Learning to play a game at the highest skill level doesn’t necessarily mean getting overly serious or competitive over a game. You do your best, but it’s not life and death. It’s a boardgame afterall. It’s about enjoying the game and savouring the challenge, not really about beating your opponent.

Different games will take different numbers of plays to reach the last “home run” stage. Also if there is too long a time between plays, you will find yourself stuck at the same base, or even going backwards, needing to relearn the rules and the strategies. To maintain a consistently high “home run” rate, there probably needs to be a limit to the number of games you play. There can only be that many games that you can keep in circulation while still remembering the rules and subtleties and being able to play at a high skill level. But you can remove games from circulation and add new games into it. I have not really adopted this approach in boardgaming, but it wouldn’t be a bad idea.

Hmm... I imagine this kind of thinking will not be very popular with boardgame publishers and retailers. :-)

Axis & Allies Guadalcanal is one game I really enjoyed, but after that first play in May 2008, I still have not revisited it.

I like Die Macher, but rarely get to play it. The next time I play it, I’ll struggle again to remember the tactics, even if I probably will have some vague recollection of the general strategies.
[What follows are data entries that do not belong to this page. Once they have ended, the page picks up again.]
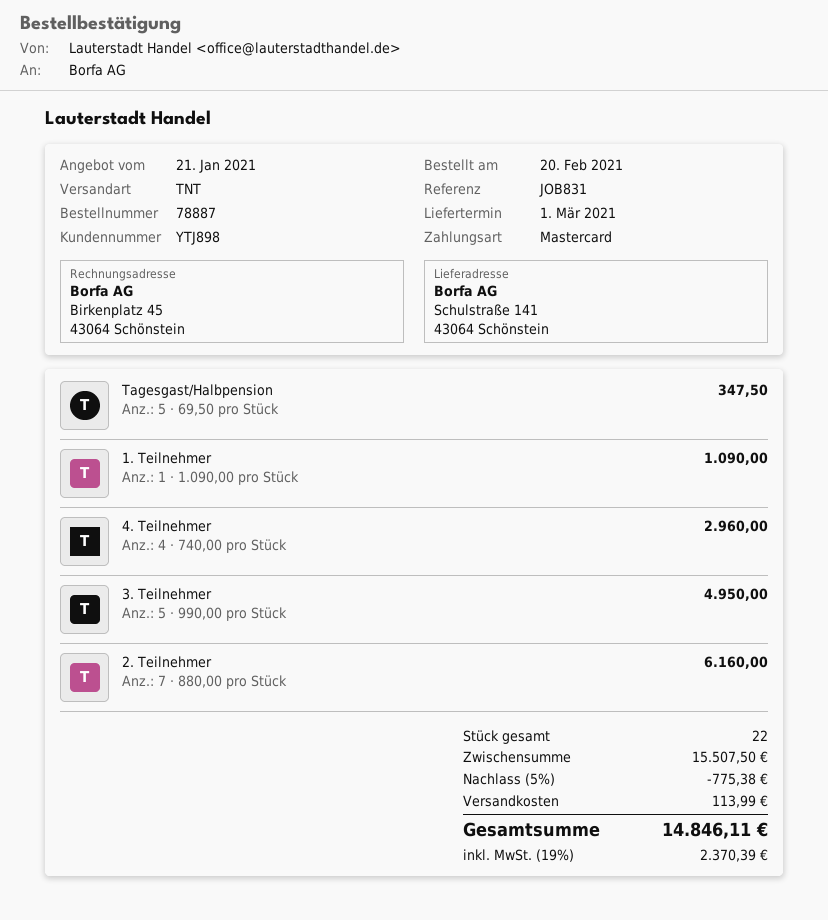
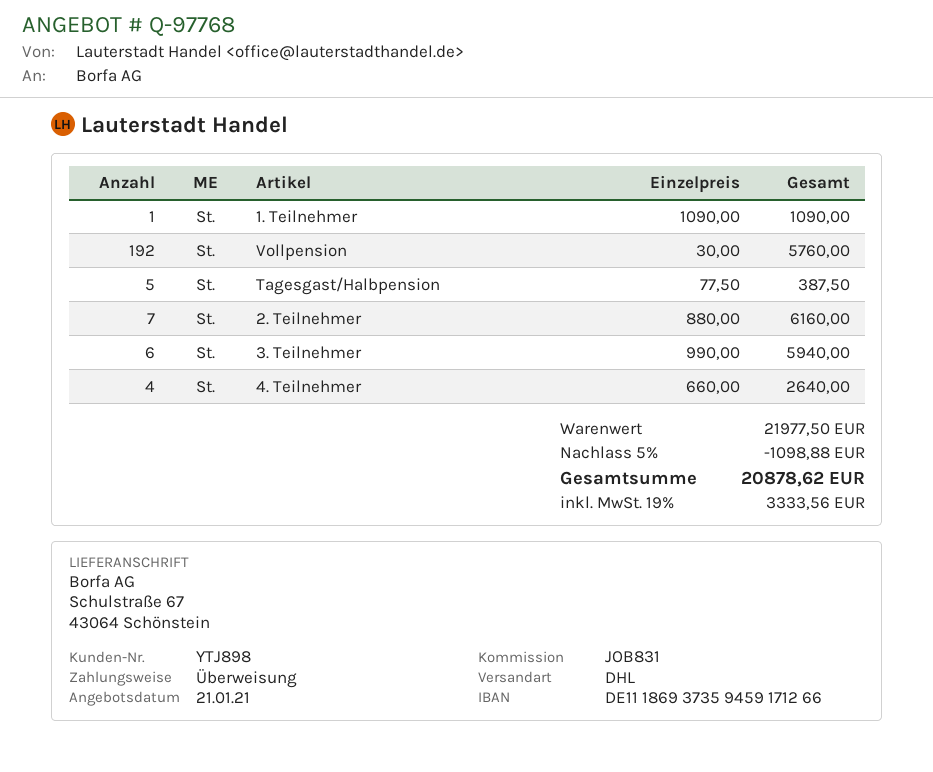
payment method: Mastercard -> bank transfer
shipping method: TNT -> DHL
ship to: Schulstraße 141, 43064 Schönstein -> Schulstraße 67, 43064 Schönstein
Tagesgast/Halbpension: 5 x 69.50 = 347.50 -> 5 x 77.50 = 387.50
4. Teilnehmer: 4 x 740.00 = 2960.00 -> 4 x 660.00 = 2640.00
3. Teilnehmer: 5 x 990.00 = 4950.00 -> 6 x 990.00 = 5940.00
Vollpension: none -> 192 x 30.00 = 5760.00
subtotal: 15507.50 -> 21977.50
discount: 5% = 775.38 -> 5% = 1098.88
shipping: 113.99 -> none
tax: 19% = 2370.39 -> 19% = 3333.56
total: 14846.11 -> 20878.62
I once suggested a different way of looking at ourselves (boardgame hobbyists) - the Game Taster. At that time I often felt guilty for not spending enough time on individual games, and instead distributing my gaming time widely across many different games. Then I realised I should not feel guilty, if being a Game Taster was how I preferred to enjoy boardgaming. It is fun to try different things, to learn new skills, to have new experiences, to solve new problems and to face new challenges. There is no need to force yourself to play every game you own at least X number of times, or to force yourself to become a world class tournament player in every game you own. At the other end of the spectrum, it is also prefectly OK to just master one game - think chess players and Go players.

For me personally, I feel I’m less keen a Game Taster now than two years ago, but I’m far from wanting to become some top ranking player in any one game. That just sounds like too much work. However I do have great admiration for those who do this, like Lee Chong Wei.

2 comments:

Anonymous said...

I suspect that when posting this you were not aware of the fact that in the U.S. (and a few other western European countries), these terms from baseball also have a different meaning:

http://en.wikipedia.org/wiki/Baseball_metaphors_for_sex

In any case, good post and I am glad you are transitioning away from the 'cult of the new' where a game is explored a few times and then the next new game arrives. I too find myself wanting to play the same games over and over to try new things, to get to the next level, etc.

Hiew Chok Sien 邱卓成 said...

Ha ha... I do know about the metaphor, just not in detail. So the title was intentional. Thanks for the link.